[Stored items]
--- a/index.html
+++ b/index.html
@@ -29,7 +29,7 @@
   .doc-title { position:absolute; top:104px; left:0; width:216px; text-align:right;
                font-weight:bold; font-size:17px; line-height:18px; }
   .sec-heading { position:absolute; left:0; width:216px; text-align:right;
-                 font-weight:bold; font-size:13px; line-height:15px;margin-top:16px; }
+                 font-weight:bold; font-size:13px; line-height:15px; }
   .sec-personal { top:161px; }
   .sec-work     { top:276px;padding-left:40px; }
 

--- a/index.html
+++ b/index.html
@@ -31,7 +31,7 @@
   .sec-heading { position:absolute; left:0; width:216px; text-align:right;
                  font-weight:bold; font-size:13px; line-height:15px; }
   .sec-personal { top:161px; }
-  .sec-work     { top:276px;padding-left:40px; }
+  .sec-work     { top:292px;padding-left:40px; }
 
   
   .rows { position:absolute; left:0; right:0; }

---

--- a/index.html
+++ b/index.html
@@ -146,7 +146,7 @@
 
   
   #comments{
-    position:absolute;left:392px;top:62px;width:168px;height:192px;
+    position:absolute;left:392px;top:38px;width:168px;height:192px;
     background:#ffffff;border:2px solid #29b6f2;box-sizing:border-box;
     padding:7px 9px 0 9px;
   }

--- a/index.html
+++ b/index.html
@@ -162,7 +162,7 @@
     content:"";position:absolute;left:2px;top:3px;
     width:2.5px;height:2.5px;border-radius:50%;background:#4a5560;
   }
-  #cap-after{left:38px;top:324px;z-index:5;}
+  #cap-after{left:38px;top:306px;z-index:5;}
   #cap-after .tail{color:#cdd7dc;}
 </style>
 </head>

* * *

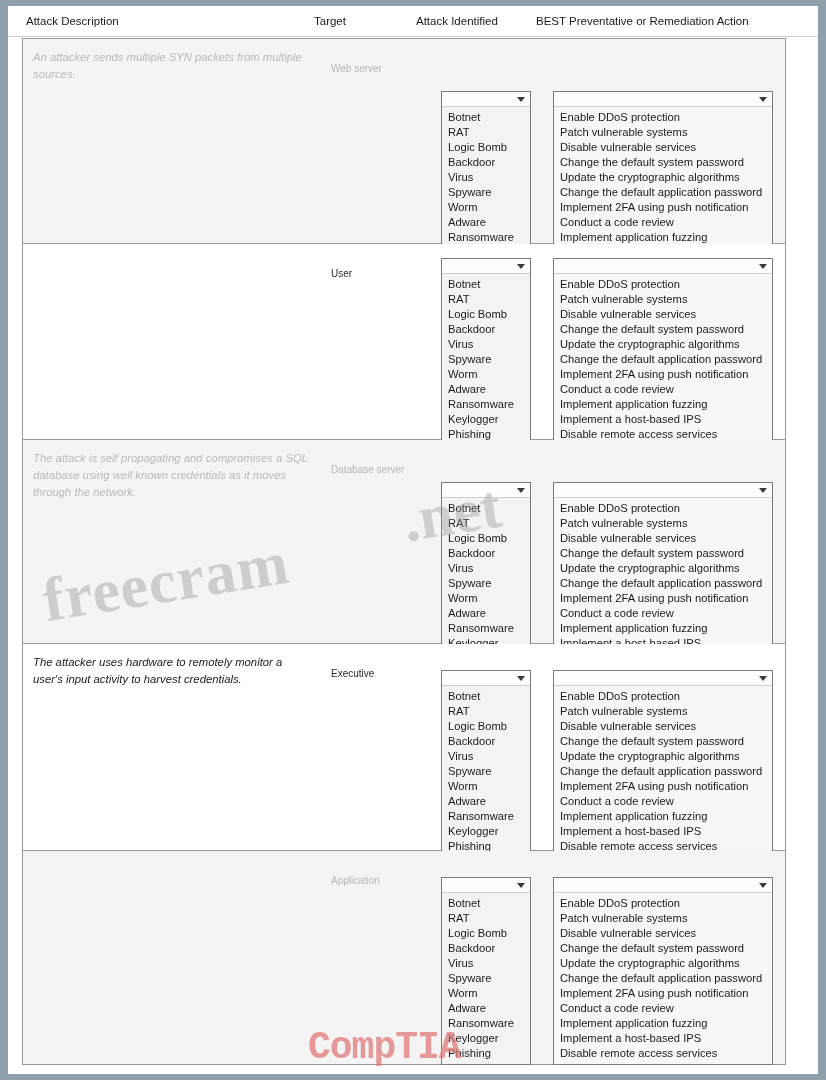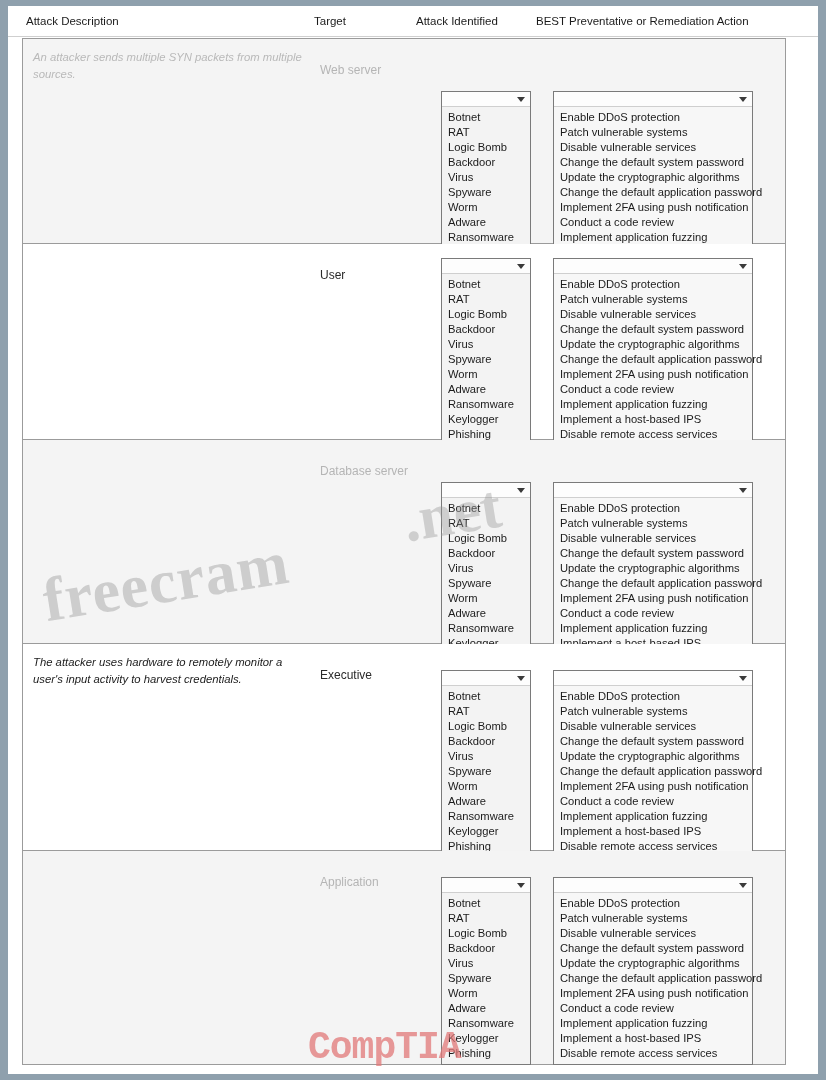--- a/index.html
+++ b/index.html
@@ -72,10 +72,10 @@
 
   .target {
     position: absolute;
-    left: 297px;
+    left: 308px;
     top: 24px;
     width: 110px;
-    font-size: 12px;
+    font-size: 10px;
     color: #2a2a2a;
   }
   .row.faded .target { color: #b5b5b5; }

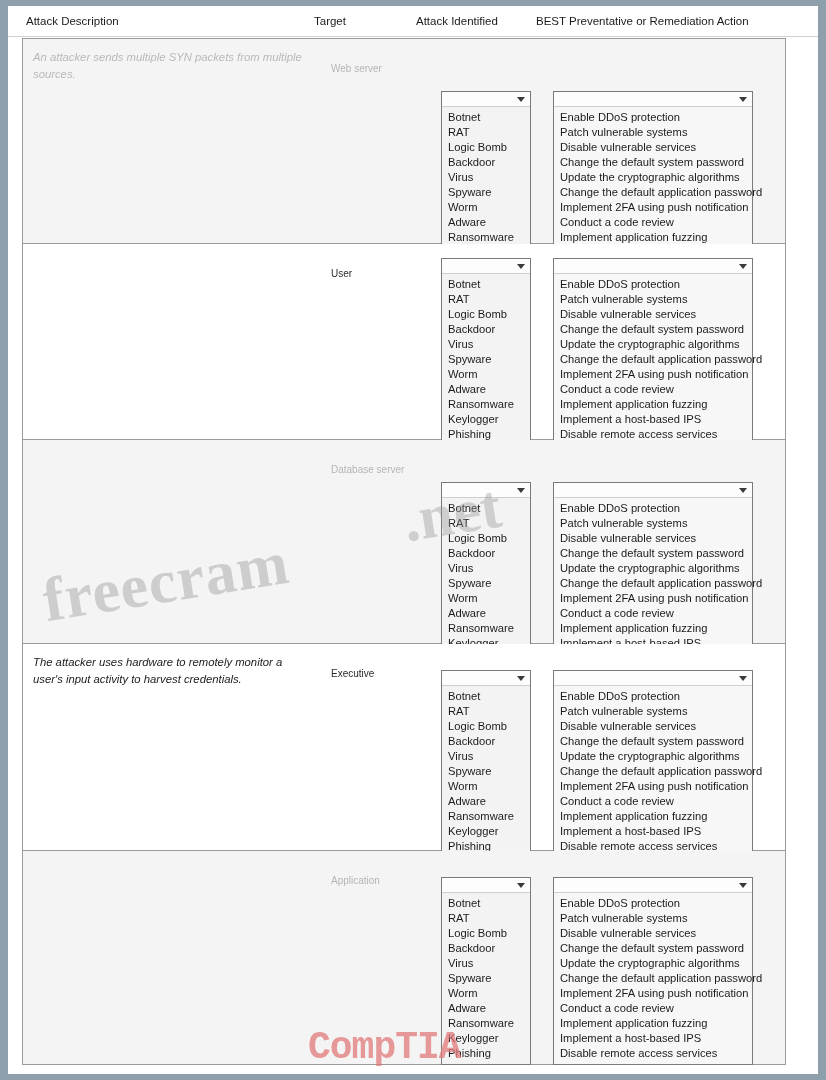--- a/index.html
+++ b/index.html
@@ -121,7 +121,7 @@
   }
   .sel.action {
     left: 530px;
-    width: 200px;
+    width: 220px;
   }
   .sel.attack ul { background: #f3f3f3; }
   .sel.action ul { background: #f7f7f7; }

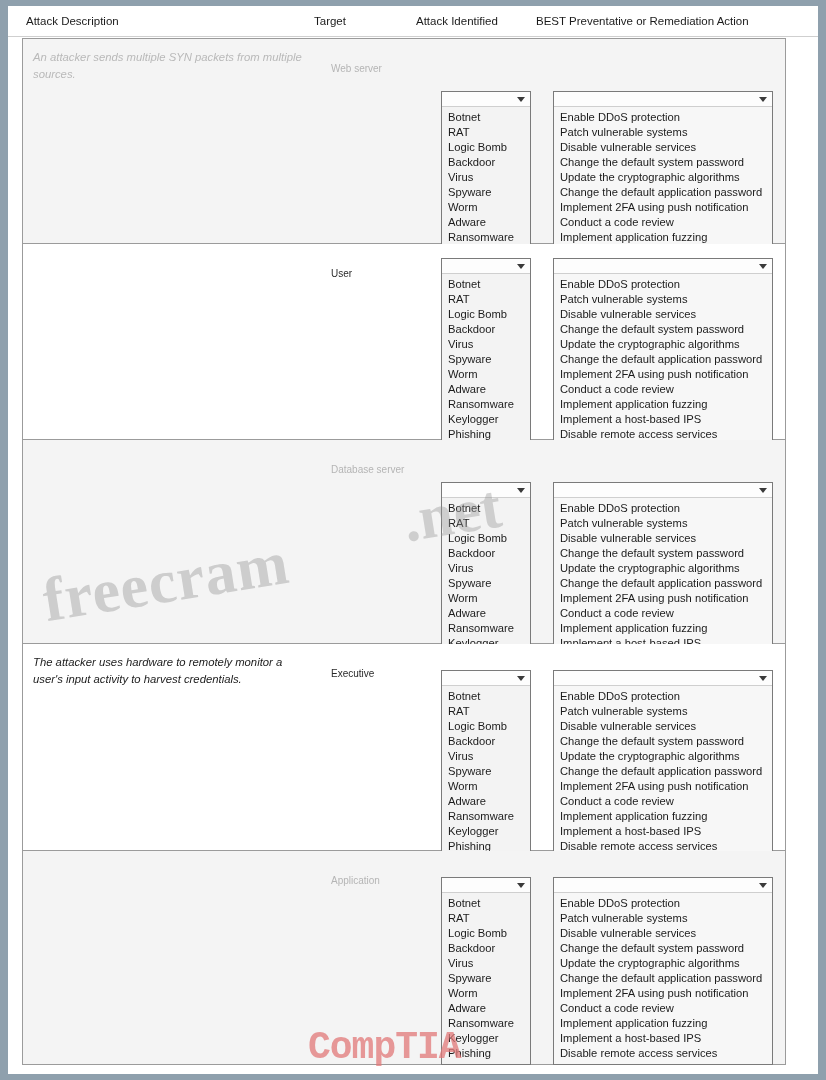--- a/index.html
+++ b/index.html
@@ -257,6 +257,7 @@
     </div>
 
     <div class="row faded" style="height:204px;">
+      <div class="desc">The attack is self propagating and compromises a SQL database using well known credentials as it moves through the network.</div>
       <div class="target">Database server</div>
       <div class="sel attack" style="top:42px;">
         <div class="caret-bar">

=== Exercise ===
Which lines in the data above hold the word "action"? Return each of them.

=== Solution below ===
   .sel.action {
   .sel.action ul { background: #f7f7f7; }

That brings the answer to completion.